College student to plead guilty to PowerSchool hack

A Massachusetts college student will plead guilty to charges relating to his alleged hack and extortion of education tech giant PowerSchool, according to prosecutors.

The 19-year-old Assumption College student, Matthew Lane, also was charged Tuesday with hacking and demanding a ransom payment from an unnamed telecommunications company, Massachusetts federal prosecutors said.

While a court filing describing the charges did not name PowerSchool, which it refers to as Victim 2, it described the ransom demand conveyed to Victim 2 as having occurred on December 28, the same day PowerSchool has said it received the demand.

A source with direct knowledge of the case confirmed that PowerSchool is the company which the charging documents refer to as Victim 2.

Lane allegedly obtained a PowerSchool contractor’s credentials in September, and at that point accessed company data belonging to one school district customer, prosecutors say. He then allegedly leased a computer server and moved data for tens of millions of others to it in December. PowerSchool stored data belonging to more than 60 million students and 9 million teachers, according to disclosures.

Nine days after leasing the server storing the stolen data, prosecutors say Lane threatened to leak reams of customers’ sensitive personal data if PowerSchool did not send him about 30 bitcoin — worth approximately $2.85 million at the time.

The demand threatened to “leak… worldwide” the names, email addresses, phone numbers, Social Security numbers, dates of birth, medical information, residential addresses, parent and guardian information and passwords and other data, according to the Department of Justice.
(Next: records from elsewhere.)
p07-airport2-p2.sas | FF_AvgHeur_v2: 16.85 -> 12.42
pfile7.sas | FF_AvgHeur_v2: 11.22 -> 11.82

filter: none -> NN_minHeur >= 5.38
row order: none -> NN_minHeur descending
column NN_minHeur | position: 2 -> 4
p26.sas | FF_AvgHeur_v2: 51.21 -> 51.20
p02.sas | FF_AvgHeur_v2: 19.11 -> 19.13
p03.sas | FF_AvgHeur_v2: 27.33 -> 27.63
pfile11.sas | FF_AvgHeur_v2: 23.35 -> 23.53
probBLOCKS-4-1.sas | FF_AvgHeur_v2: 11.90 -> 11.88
“This defendant stole private information about millions of children and teachers, imposed substantial financial costs on his victims and instilled fear in parents that their kids’ information had been leaked into the hands of criminals – all to put a notch in his hacking belt,” U.S. Attorney Leah Foley said in a statement.

Lane’s lawyer did not immediately respond to a request for comment.
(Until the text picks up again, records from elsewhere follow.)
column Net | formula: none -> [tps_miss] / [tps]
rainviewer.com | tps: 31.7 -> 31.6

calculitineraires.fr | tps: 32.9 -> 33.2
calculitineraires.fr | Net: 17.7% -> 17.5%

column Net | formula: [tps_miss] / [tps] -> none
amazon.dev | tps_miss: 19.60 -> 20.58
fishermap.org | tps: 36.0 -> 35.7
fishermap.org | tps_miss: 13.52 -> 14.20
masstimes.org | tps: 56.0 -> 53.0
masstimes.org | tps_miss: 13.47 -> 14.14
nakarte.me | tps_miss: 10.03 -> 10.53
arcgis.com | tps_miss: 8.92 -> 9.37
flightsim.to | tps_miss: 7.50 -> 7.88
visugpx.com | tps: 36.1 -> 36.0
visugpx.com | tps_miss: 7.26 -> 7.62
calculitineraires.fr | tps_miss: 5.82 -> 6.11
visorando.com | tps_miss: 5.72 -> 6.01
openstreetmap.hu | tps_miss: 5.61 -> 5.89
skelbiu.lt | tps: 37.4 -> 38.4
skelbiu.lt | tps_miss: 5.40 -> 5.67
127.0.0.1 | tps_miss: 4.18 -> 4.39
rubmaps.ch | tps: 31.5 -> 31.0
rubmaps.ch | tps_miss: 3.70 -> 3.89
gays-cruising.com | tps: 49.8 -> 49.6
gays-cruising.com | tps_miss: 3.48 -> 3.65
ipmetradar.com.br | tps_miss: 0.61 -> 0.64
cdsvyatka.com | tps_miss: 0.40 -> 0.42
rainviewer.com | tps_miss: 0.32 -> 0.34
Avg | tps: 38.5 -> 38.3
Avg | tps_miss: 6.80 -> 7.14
PowerSchool's software is used by more than 18,000 schools and school districts worldwide. The California-based company, which has said it paid the ransom demand, disclosed the breach to customers on January 7.
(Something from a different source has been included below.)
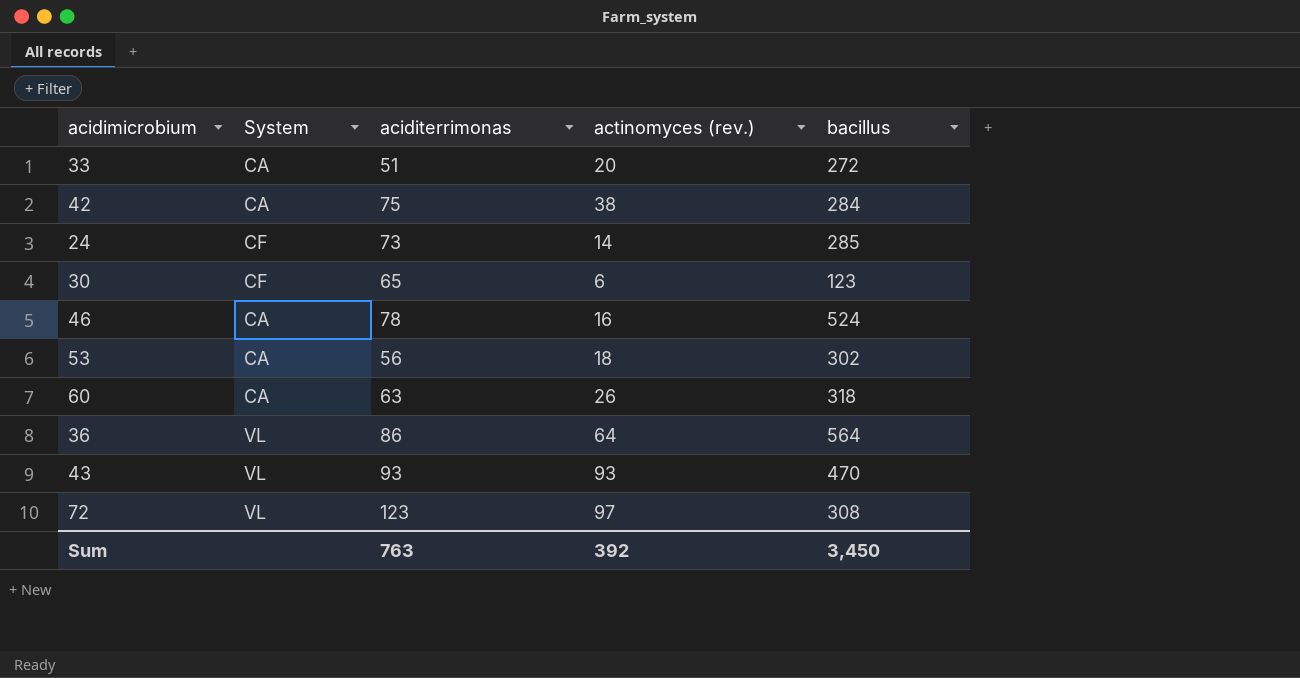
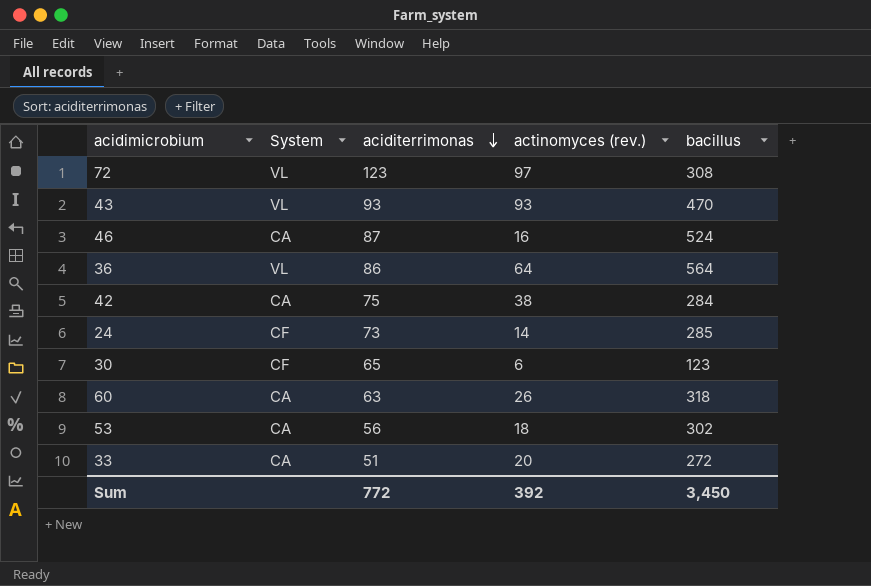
row order: none -> aciditerrimonas descending
46 | aciditerrimonas: 78 -> 87
Sum | aciditerrimonas: 763 -> 772

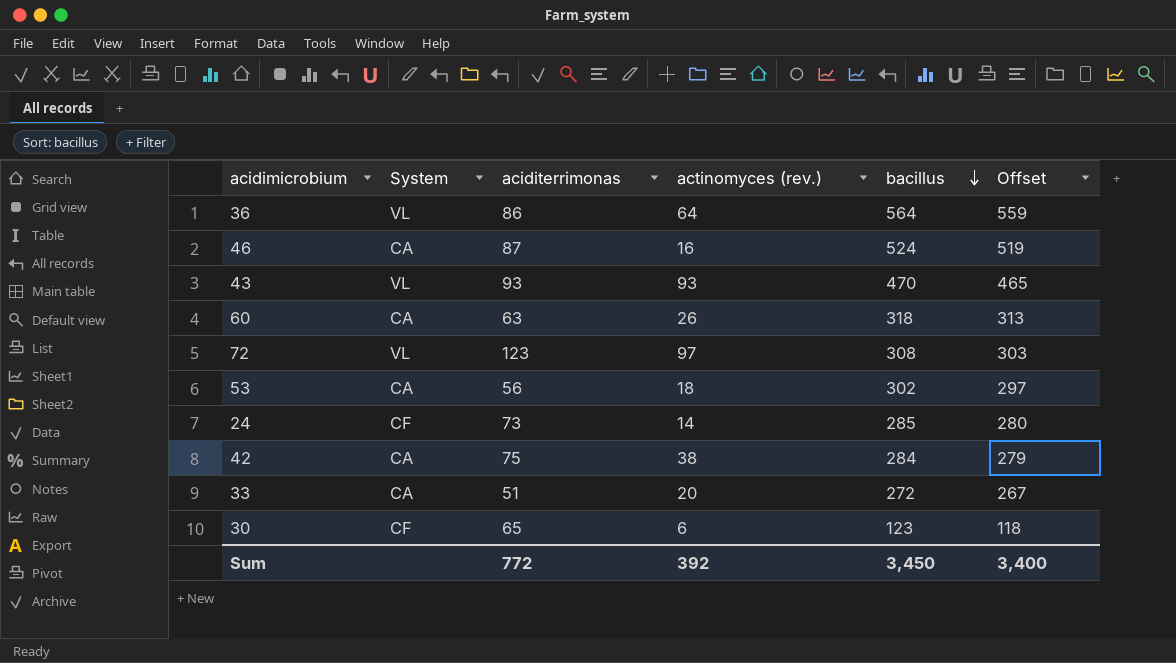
row order: aciditerrimonas descending -> bacillus descending
column Offset | formula: none -> [bacillus] - 5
In recent days, at least four individual school districts have received extortion demands threatening to release data obtained in the same PowerSchool breach if they do not pay ransoms, according to the source with direct knowledge of the case.

Under the plea deal, Lane will go to prison for at least two years on a variety of charges, including one count each of aggravated identity theft, unauthorized access to protected computers without authorization, cyber extortion conspiracy and cyber extortion, prosecutors say. 

The plea agreement also requires Lane to forfeit money he received from the ransom payments and pay additional penalties.

A spokesperson for PowerSchool said that while it is unable to comment on active litigation, the company is “focused on working through this matter directly with our customers.”

“We care deeply about the students, teachers and families we serve and are wholeheartedly committed to serving them.”